"Caused by: org.elasticsearch.common.breaker.CircuitBreakingException: [parent]

Hi Guys,

I am facing the below issue since few days now -:

"Caused by: org.elasticsearch.common.breaker.CircuitBreakingException: [parent] Data too large, data for [<transport_request>] would be [24876638648/23.1gb], which is larger than the limit of [24481313587/22.7gb], real usage: [24864230864/23.1gb], new bytes reserved: [12407784/11.8mb], usages [request=0/0b, fielddata=0/0b, in_flight_requests=12407784/11.8mb, accounting=25462489/24.2mb]"

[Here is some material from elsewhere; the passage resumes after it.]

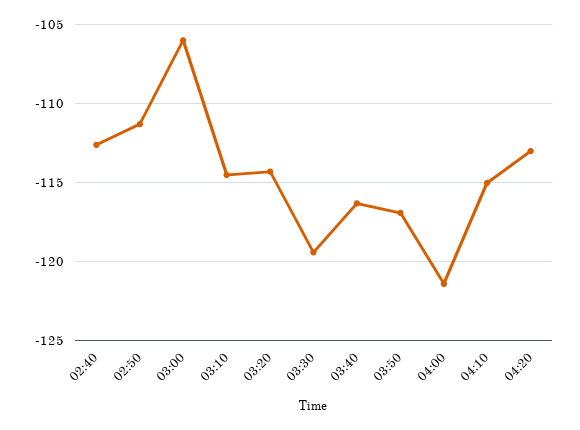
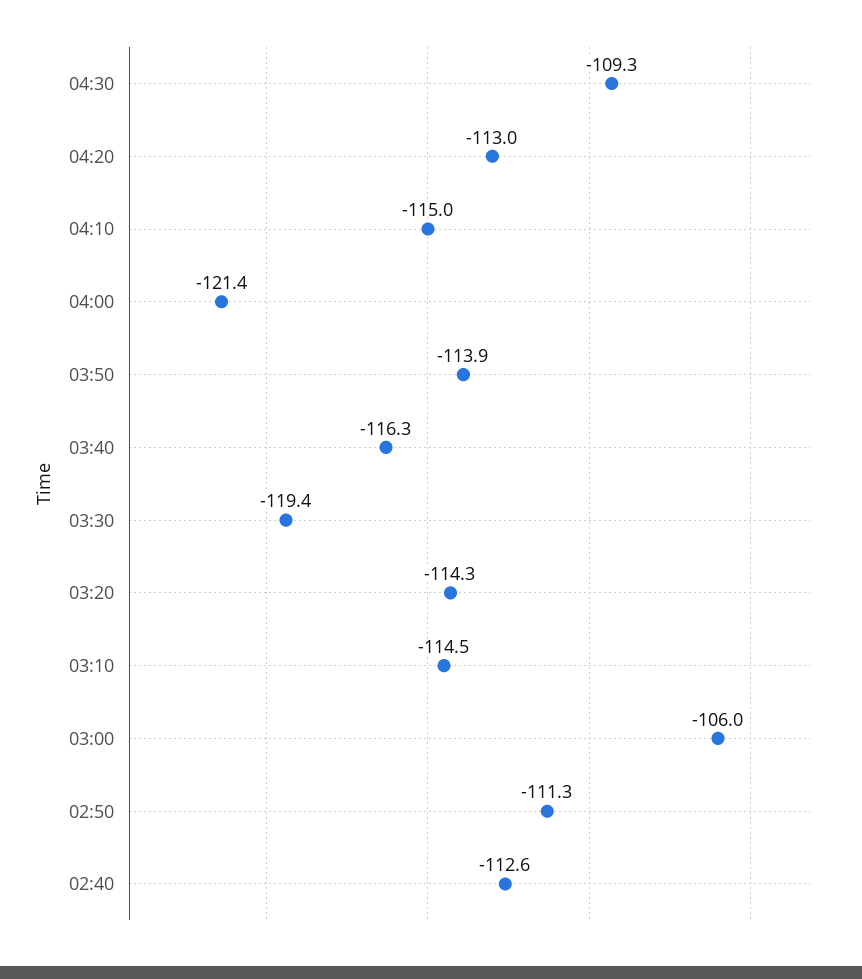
03:50: -117 -> -113.9
04:30: none -> -109.3

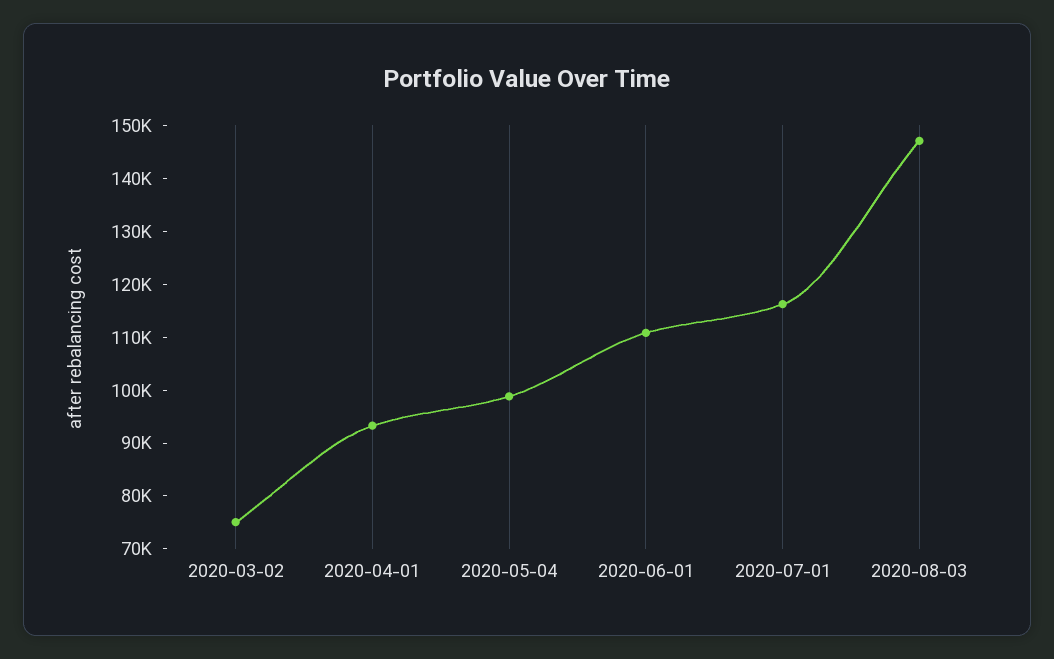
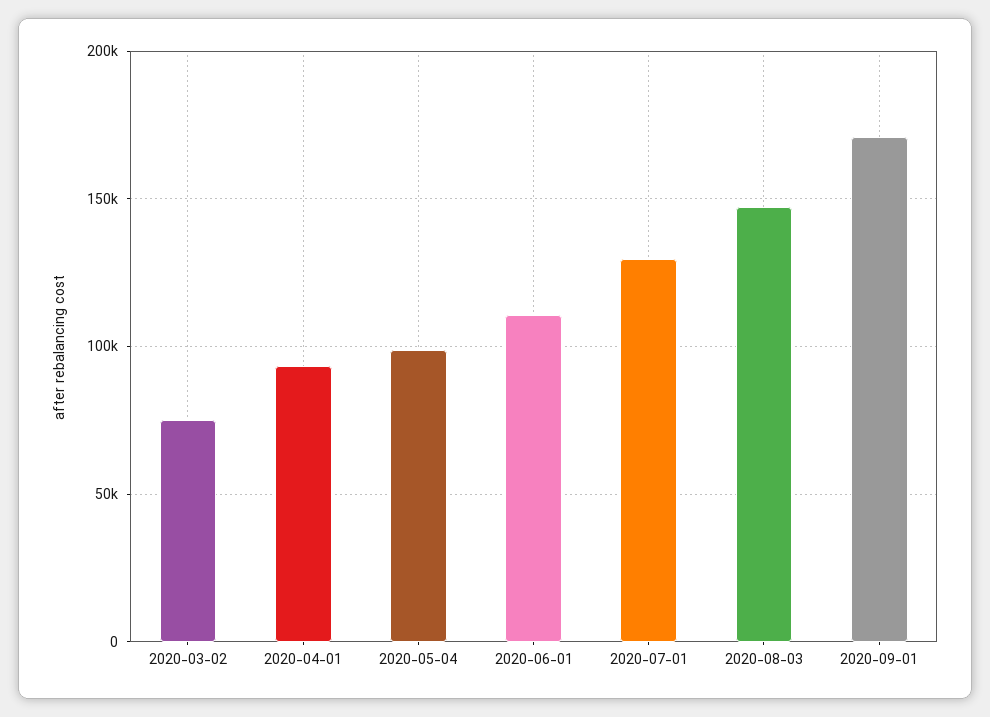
2020-07-01: 116000 -> 130000
2020-09-01: none -> 170000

Earlier I had this issue , so I looked into the Es discussion forum and found out I need to scale up the memory. Earlier I was using heap as 12 GB but now I doubled it but still getting this issue.

Here is the configuration for ElasticSearch -:

version: '3.4'
services:
elasticsearch:
image: ${REGISTRY}/elastic/elasticsearch:7.3.2-431
environment:
- cluster.name=mgmt-elasticsearch-cluster
- bootstrap.memory_lock=true
- discovery.zen.minimum_master_nodes=3
- cluster.initial_master_nodes=msql07,msql08,msql09,msql10,msql11,msql12
- SERVICE_NAME=elasticsearch
- TAKE_FILE_OWNERSHIP=true
- ES_JAVA_OPTS=-Xms24g -Xmx24g -XX:-UseConcMarkSweepGC -XX:-UseCMSInitiatingOccupancyOnly -XX:+UseG1GC -XX:InitiatingHeapOccupancyPercent=75
- HOSTNAME_COMMAND=curl -H Metadata:true -s http://169.254.169.254/metadata/instance?api-version=2019-06-04 | jq -r '.compute.name'
labels:
com.bnsf.mp.description: "ElasticSearch database"
com.bnsf.mp.department: "XF"
logging:
driver: "json-file"
networks:
- logging
volumes:
- type: bind
source: /opt/data/elasticsearch
target: /usr/share/elasticsearch/data
- type: tmpfs
target: /usr/share/elasticsearch/logs
deploy:
labels:
traefik.enable: "true"
traefik.port: "9200"
traefik.frontend.rule: "Host:kibana.xyz.com;PathPrefixStrip:/elasticsearch/"
traefik.frontend.entryPoints: "https"
traefik.docker.network: "logging"
mode: global
endpoint_mode: dnsrr
placement:
constraints: [node.labels.type == sql]
resources:
limits:
cpus: '4.0'
memory: 48G
reservations:
cpus: '2.0'
memory: 24G
restart_policy:
condition: on-failure
delay: 5s
max_attempts: 3
window: 120s
update_config:
parallelism: 1
delay: 60s
failure_action: rollback
monitor: 180s
max_failure_ratio: 0.25

Due to this Circuitbreaker issue, Kibana is also dying after few hours and ES keeps on un-assigning shards due to which cluster status becomes Yellow.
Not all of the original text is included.